Nonostante sia innocua quanto una bomba innescata in un centro commerciale di domenica, con i saldi, non ha secondi fini. Ogni colpo di testa che ha, avviene perché lotta per una vita migliore e contro la prepotenza... non è vero Berlino?
Berlino
Se nelle prime battute può sembrare un capo un po' freddo ed esibizionista (dirige le operazioni interne per conto del Professore), diciamo che i guai non sono tutti lì, perché abbiamo di fronte un vero e proprio narcisista, ovvero ha un disturbo della personalità (se volete saperne di più cliccate qui, che ho trovato un'analisi molto interessante). È la stessa cartella clinica rinvenuta dalla polizia ad affermarlo. Il che, per chi non avesse intenzione di leggere l'altro articolo linkato, indica una persona  che ha subito in genere traumi affettivi durante l'infanzia, che in età adulta diviene fortemente incentrata su se stessa tanto da ridurre le interazioni umane a un mero gioco di manipolazioni e sfruttamento. Un narcisista è incapace di provare emozioni di attaccamento vere e proprie ed empatia, perlopiù è capace solo di rabbia e invidia, che manifesta rovinando subdolamente la vita di chi ha attorno, sminuendo, mortificando e sviando la verità in maniera tale che alla fine il disturbo di personalità sembrano gli altri ad averlo.

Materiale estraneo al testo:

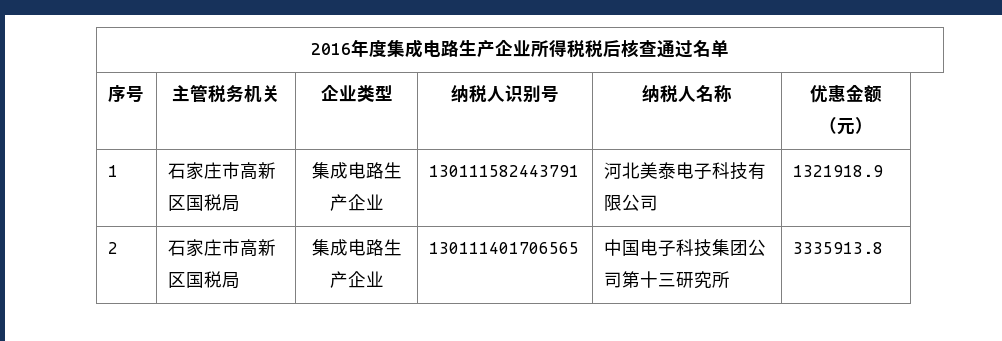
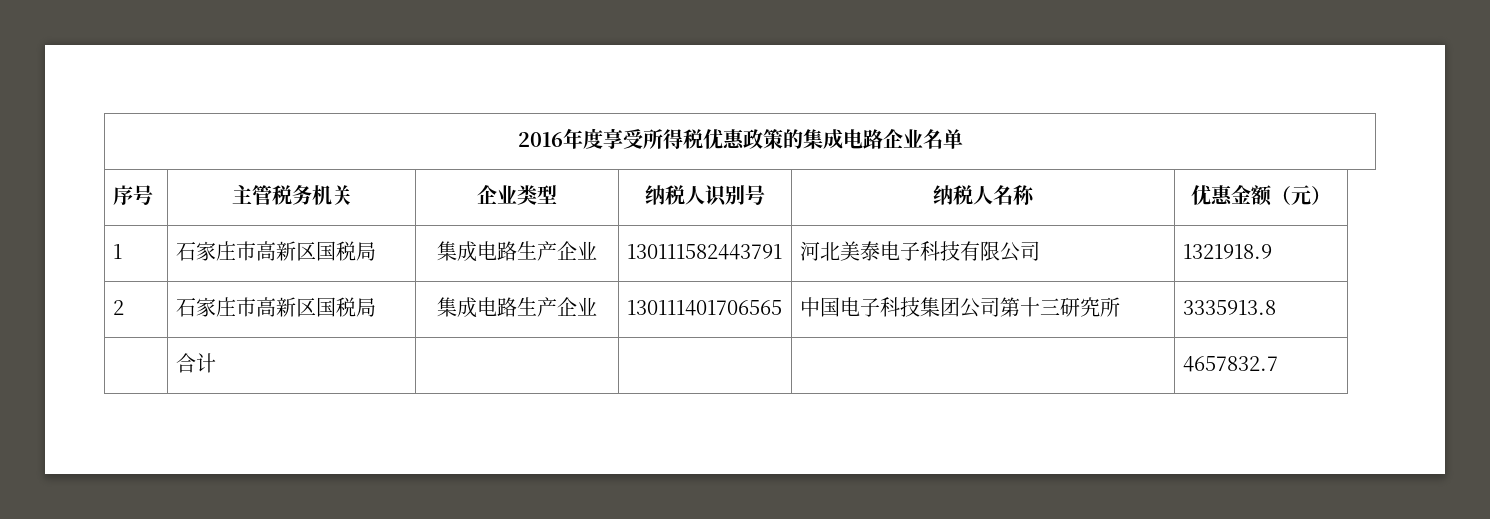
- 2016年度集成电路生产企业所得税税后核查通过名单
+ 2016年度享受所得税优惠政策的集成电路企业名单
+ | 合计 | | | | 4657832.7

Molto meglio incontrare certi elementi in una serie tv che in giro, ma devo ammettere che Berlino in questo contesto funziona, altro se funziona! Soprattutto gli abbiamo a fatica trovato un lato positivo, ovvero la capacità di avere del sangue freddo in situazioni emotivamente insostenibili e una spiccata abilità per il teatro, a vedere da come recita la parte del povero disgraziato quando lo intervista la polizia. Ovviamente anche la sua morte doveva essere una splendida recita stile musical in cui l'eroe si sacrifica per tutti, altrimenti non era contento. Si sarebbe sacrificato ugualmente, così egocentrico, se non avesse avuto una malattia degenerativa che lo avrebbe ucciso entro l'anno? Non vi resta che chiederlo alla povera Ariadna, che voleva ereditare tutti i suoi soldi come risarcimento alle violenze sessuali e psicologiche subite e per poco non viene sacrificata con lui...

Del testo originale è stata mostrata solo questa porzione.